Bäckman, Louise. 1984. ‘The Akkas: A Study of Four Goddesses in the Religion of the Saamis (Lapps)’, in W. Tyloch (ed.) Current Progress in the Methodology of the Science of Religions (Warsaw: Polish Scientific Publishers): 31–39.

Dolgikh, Boris O. 1968. ‘Matriarkhal’nye cherty v verovaniyakh nganasan’, in V. P. Alekseev (ed.) Problemy antropologii i istoricheskoy etnografii Azii (Moscow: Nauka): 214–29.

Gill, Sam D. 1987. Mother Earth: An American Story (Chicago and London: University of Chicago Press).

Khomich, Lyudmila V. 1966. Nentsy: istoriko-etnograficheskie ocherki (Moscow: Nauka).

Rydving, Håkan. 2010. Tracing Sami Traditions: In Search of the Indigenous Religion Among the Western Sami During the 17th and 18th Centuries (Oslo: Institute for Comparative Research in Human Culture).

Sundström, Olle. 2022. ‘“Spirits” and “Gods” as Comparative Concepts in Soviet Studies of the Nganasan World View’, in H. Rydving and K. Kaikkonen (eds.) Religions Around the Arctic: Source Criticism and Comparisons (Stockholm: Stockholm University Press): 227–55.
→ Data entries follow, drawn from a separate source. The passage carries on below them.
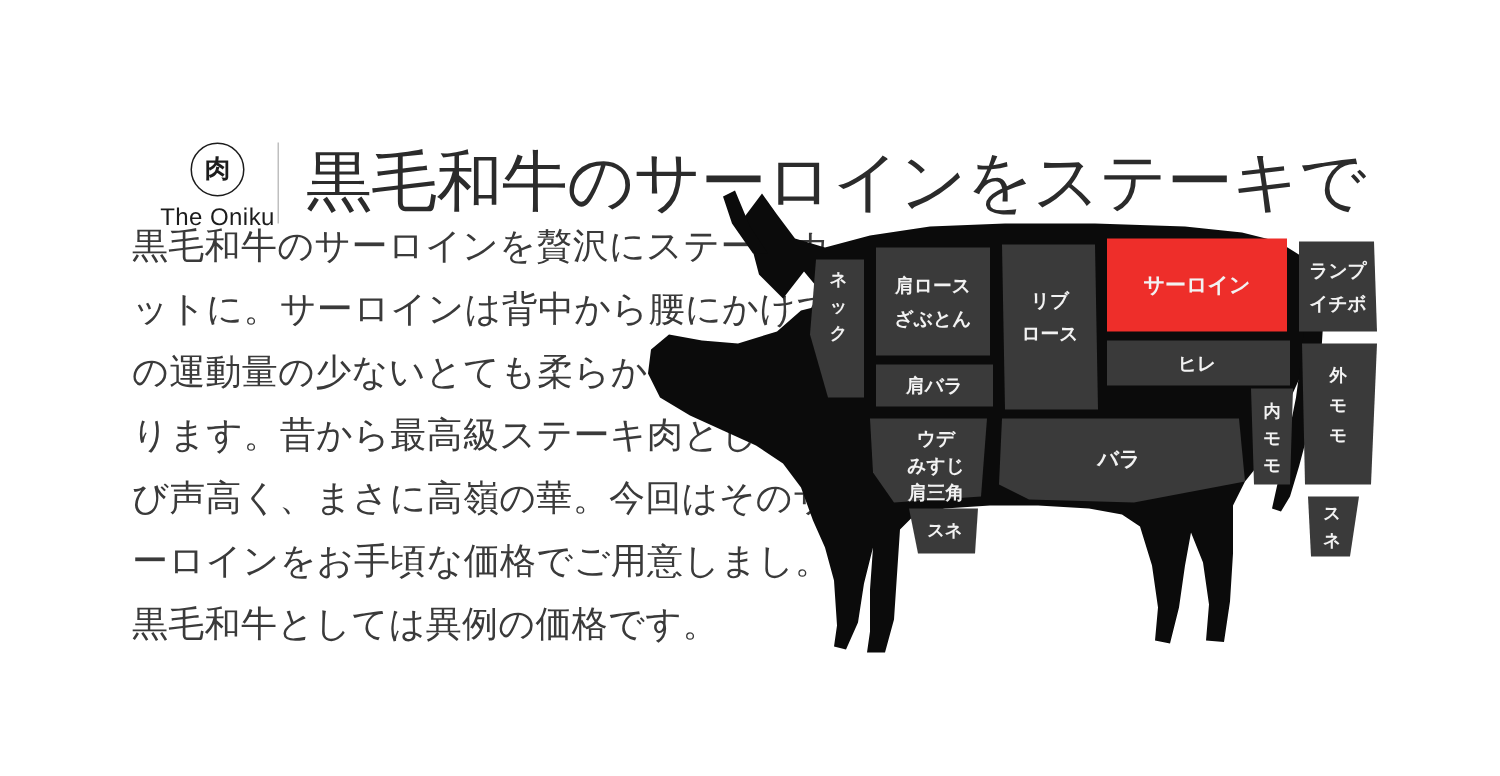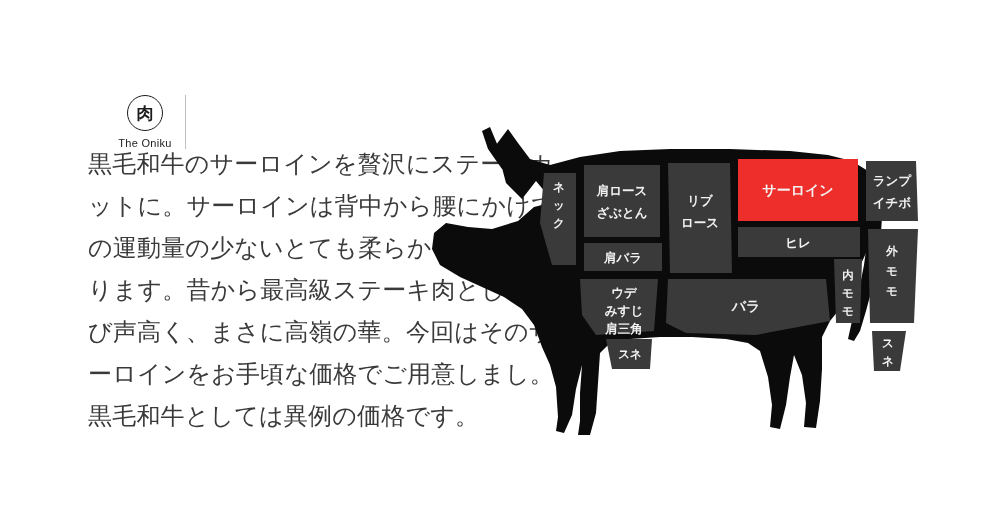--- a/index.html
+++ b/index.html
@@ -20,7 +20,7 @@
               display:flex;align-items:center;justify-content:center;}
   .brand-mark span{font-family:"DejaVu Sans",sans-serif;font-size:17px;line-height:1;color:#1c1c1c;
                    font-weight:600;letter-spacing:0;}
-  .brand-name{margin-top:6px;font-size:11px;color:#1c1c1c;letter-spacing:.3px;white-space:nowrap;}
+  .brand-name{margin-top:6px;font-size:16px;color:#1c1c1c;letter-spacing:.3px;white-space:nowrap;}
 
   .divider{position:absolute;left:185px;top:55px;width:1px;height:54px;background:#bfbfbf;}
 

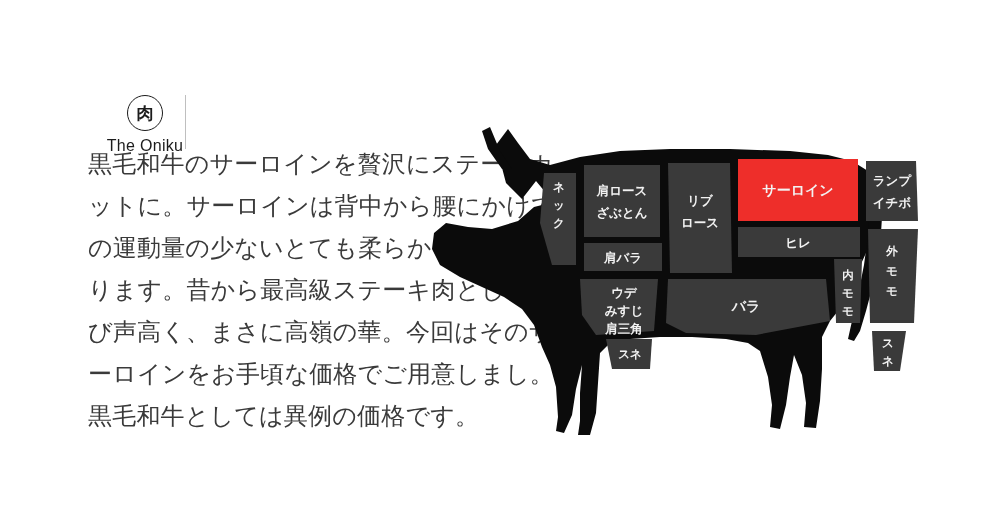--- a/index.html
+++ b/index.html
@@ -60,6 +60,7 @@
 
     <div class="divider"></div>
 
+    <div class="headline">黒毛和牛のサーロインをステーキで</div>
   </div>
 
   <div class="copy">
———. 2012. ‘Is the Shaman indeed Risen in Post-Soviet Siberia?’, in T. Ahlbäck (ed.) Post-secular Religious Practices: Based on Papers Read at the Symposium on Post-Secular Practices Held at Åbo/Turku on 15–17 June, Finland, 2011 (Turku: The Donner Institute for Research in Religious and Cultural History): 350–87.

———. 2008. ‘Vildrenen är själv detsamma som en gud’: ‘gudar’ och ‘andar’ i sovjetiska etnografers beskrivningar av samojediska världsåskådningar (Umeå: Umeå University and The Royal Skyttean Society).

Veniamin. 1855. Samoyedy mezenskie, Vestnik Imperatorskogo Russkogo Geograficheskogo Obshchestva 14.2 (St. Petersburg): 77–136.

Znamenski, Andrei A. 2007. The Beauty of the Primitive: Shamanism and the Western Imagination (Oxford: Oxford University Press).